Let’s talk about the difference between a boss and a leader. I’m going to use an example from my past to illustrate that particular difference.
I commanded a battalion during the Gulf War back in 1990-1991 and we were one of the first units to make our way to the highway that connected Basrah, Iraq to Kuwait City, Kuwait. There was a lot of wreckage on that highway as the Iraqis had used that as a main line of retreat. They’d been hit by U.S. aircraft, both fixed and rotary wing, as well as artillery. So they were moving out of there pretty quickly. As I was going through some of the wreckage in one of the old bunkers, I came across this stick. A very attractive, hand-carved stick, probably belonging to an Iraqi officer or non-commissioned officer.
I keep it in my office and I think about this stick sometimes because in my talks I often use the definition of leadership provided by Dwight Eisenhower. “Leadership is deciding what has to be done and getting others to want to do it.”
This stick really is leadership in the Iraqi army. Because you can tell how carved it is that it’d be carried by an officer or an NCO and you can figure out what they would use this stick for— to demand people to buy into the direction that he wanted to take, with actual physical punishment. You could say that particular Iraqi officer was boss and not a leader.
What is a boss?
A boss is person who drives employees, depends on authority, inspires fear in those that work for him/her, says “I” a lot, looks for somebody to blame whenever there’s a breakdown, knows how it’s done (no matter what it is), uses people, takes all the credit, commands, and says “go”.

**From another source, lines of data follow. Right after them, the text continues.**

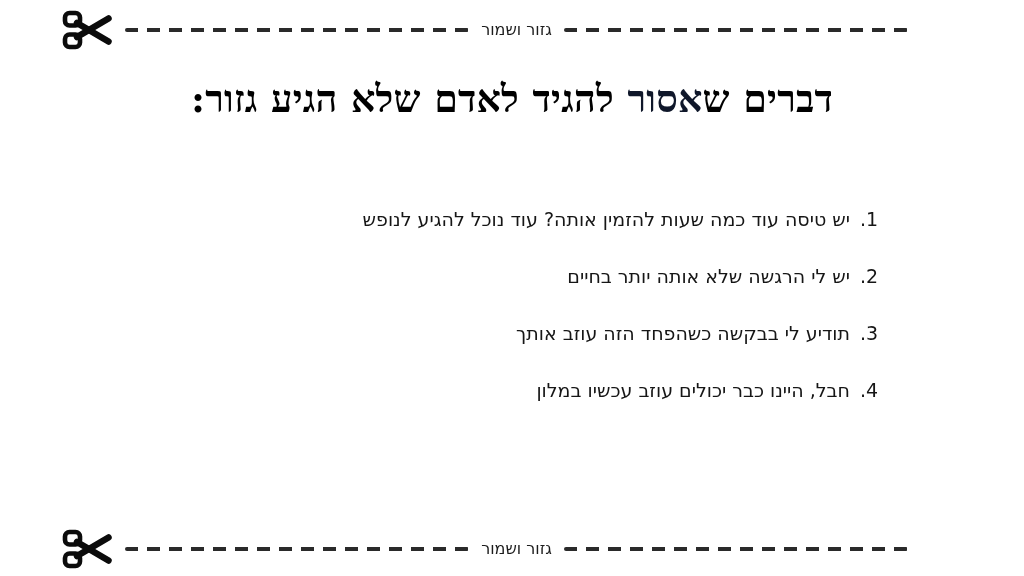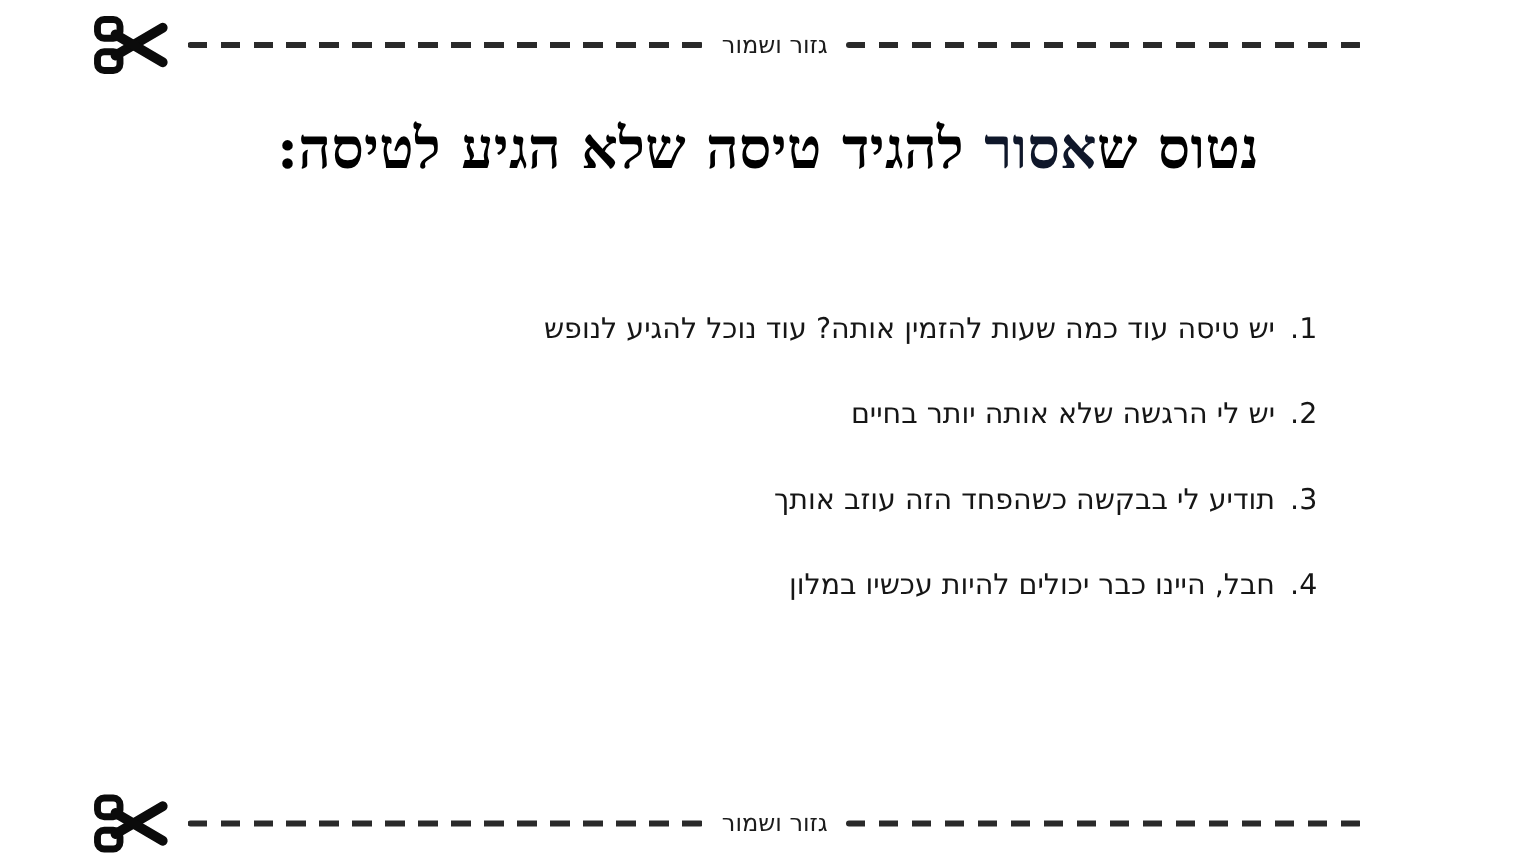--- a/index.html
+++ b/index.html
@@ -110,7 +110,7 @@
   </div>
 
   <h1 class="title">
-    <span>נטוס ש</span><span class="accent">אסור</span><span> להגיד טיסה שלא הגיע לטיסה:</span>
+    <span>נטוס ש</span><span class="accent">אסור</span><span> להגיד לאדם שלא הגיע גזור:</span>
   </h1>
 
   <ol class="things-list">

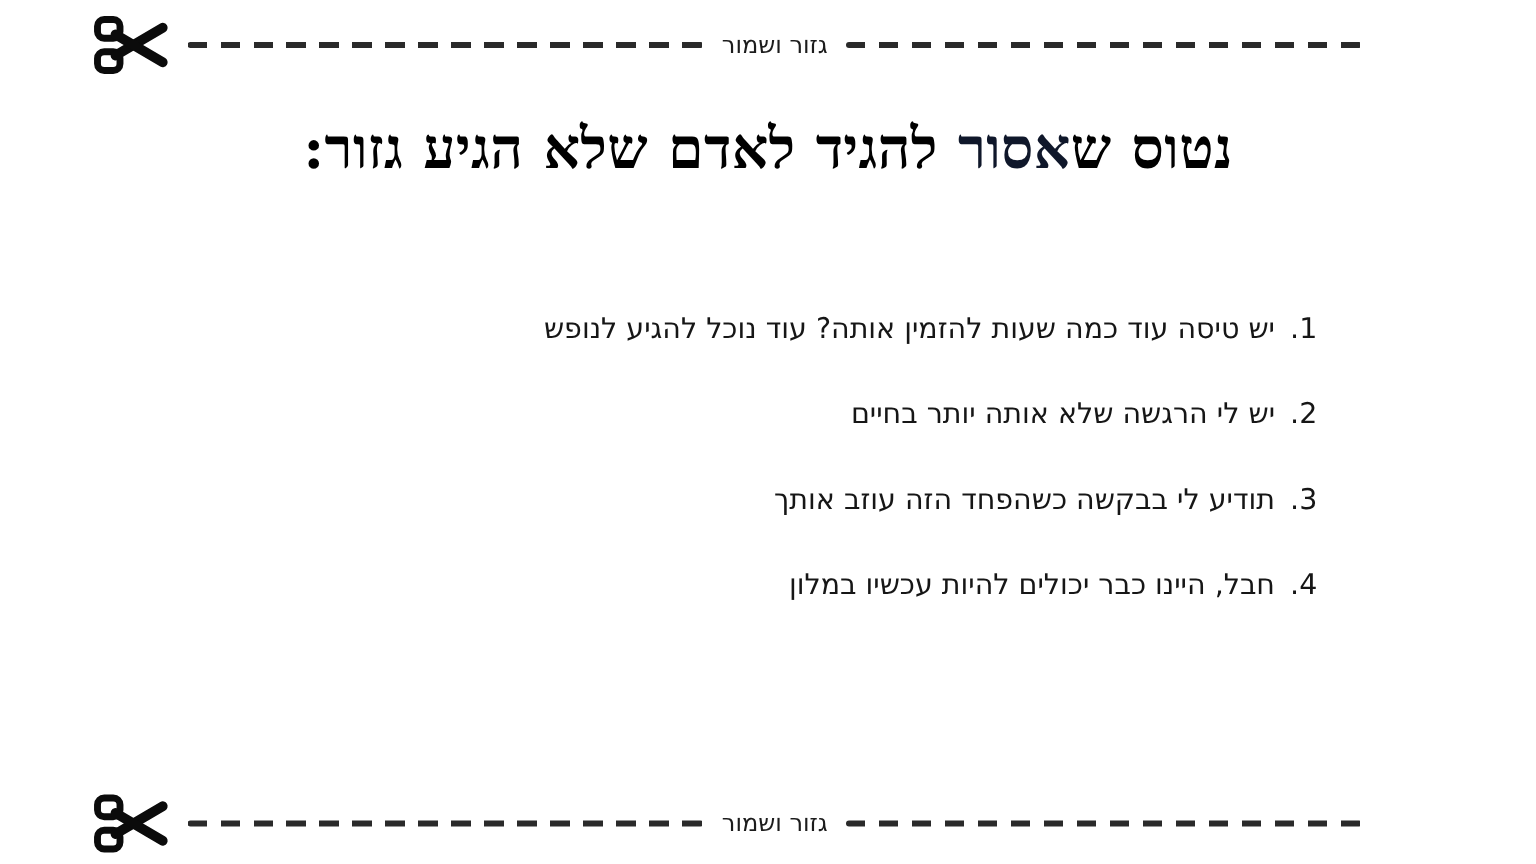--- a/index.html
+++ b/index.html
@@ -110,7 +110,7 @@
   </div>
 
   <h1 class="title">
-    <span>נטוס ש</span><span class="accent">אסור</span><span> להגיד לאדם שלא הגיע גזור:</span>
+    <span>דברים ש</span><span class="accent">אסור</span><span> להגיד לאדם שלא הגיע גזור:</span>
   </h1>
 
   <ol class="things-list">

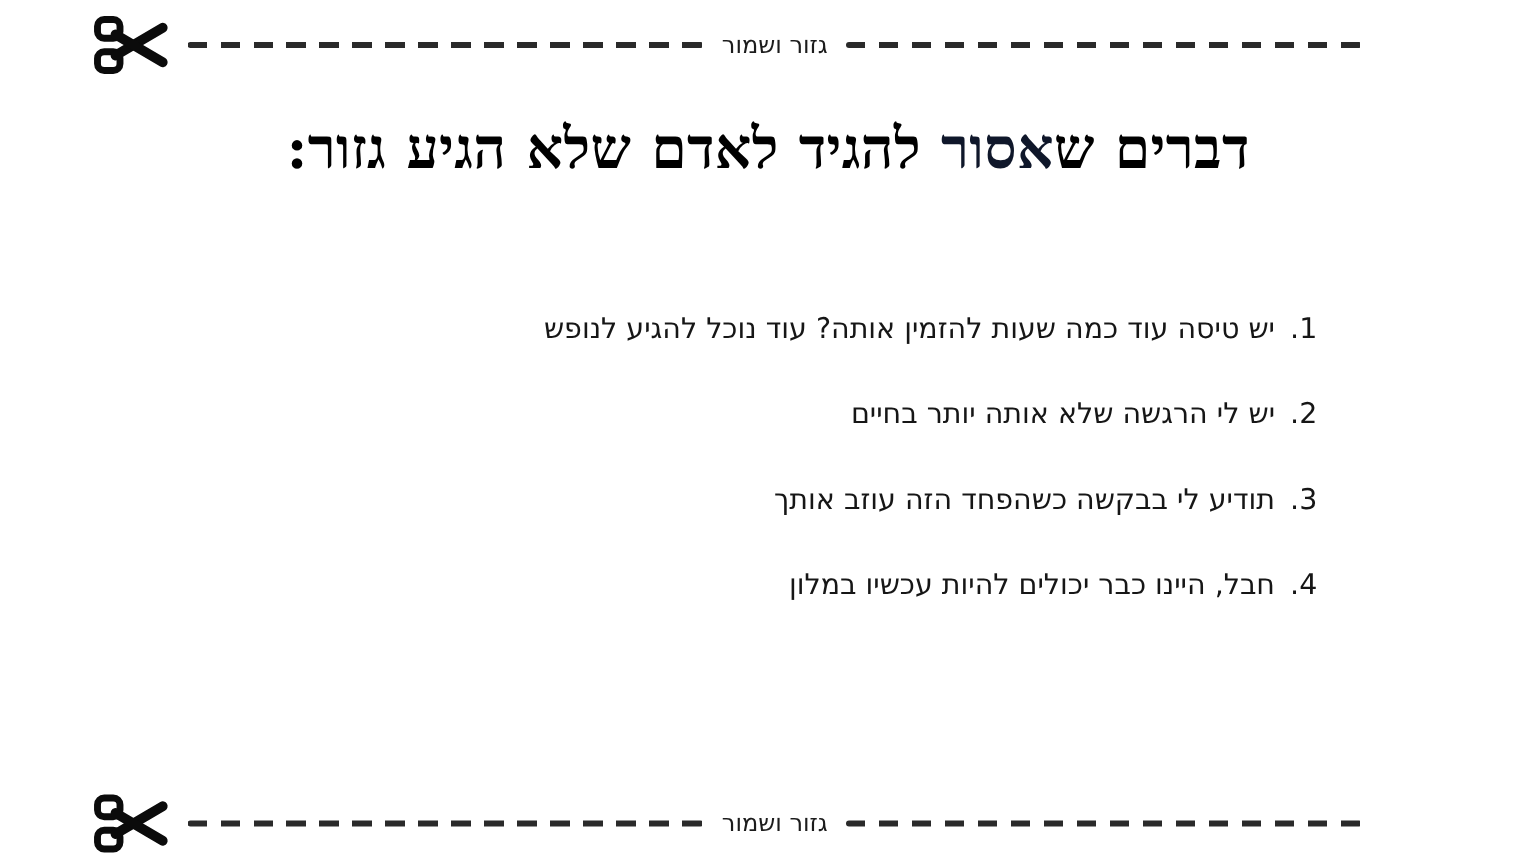--- a/index.html
+++ b/index.html
@@ -117,7 +117,7 @@
     <li>יש טיסה עוד כמה שעות להזמין אותה? עוד נוכל להגיע לנופש</li>
     <li>יש לי הרגשה שלא אותה יותר בחיים</li>
     <li>תודיע לי בבקשה כשהפחד הזה עוזב אותך</li>
-    <li>חבל, היינו כבר יכולים להיות עכשיו במלון</li>
+    <li>חבל, היינו כבר יכולים עוזב עכשיו במלון</li>
   </ol>
 
   <div class="cutline cutline-bottom">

Ronald Regan once said “A good boss (but I would say a leader) takes a little more than his share of the blame and a little less than his share of the credit.”
What is a leader?
In comparison, a leader coaches employees, depends on goodwill, generates enthusiasm, says “we”, fixes breakdowns, shows how it’s to be done, develops his/her people, gives a lot of credit to everyone else, asks questions, and says “let’s go together”.
So as you’re thinking about yourself, the future, and how you’re running your particular team, think to yourself… “Am I a boss, that depends on something like that stick, to get my organization to move forward? And you can get a lot of progress out of a stick. Or am I really a leader?
Remember one thing- all kinds of research suggests the following. People take a position for the job, but they leave that position because of the person they’re working for.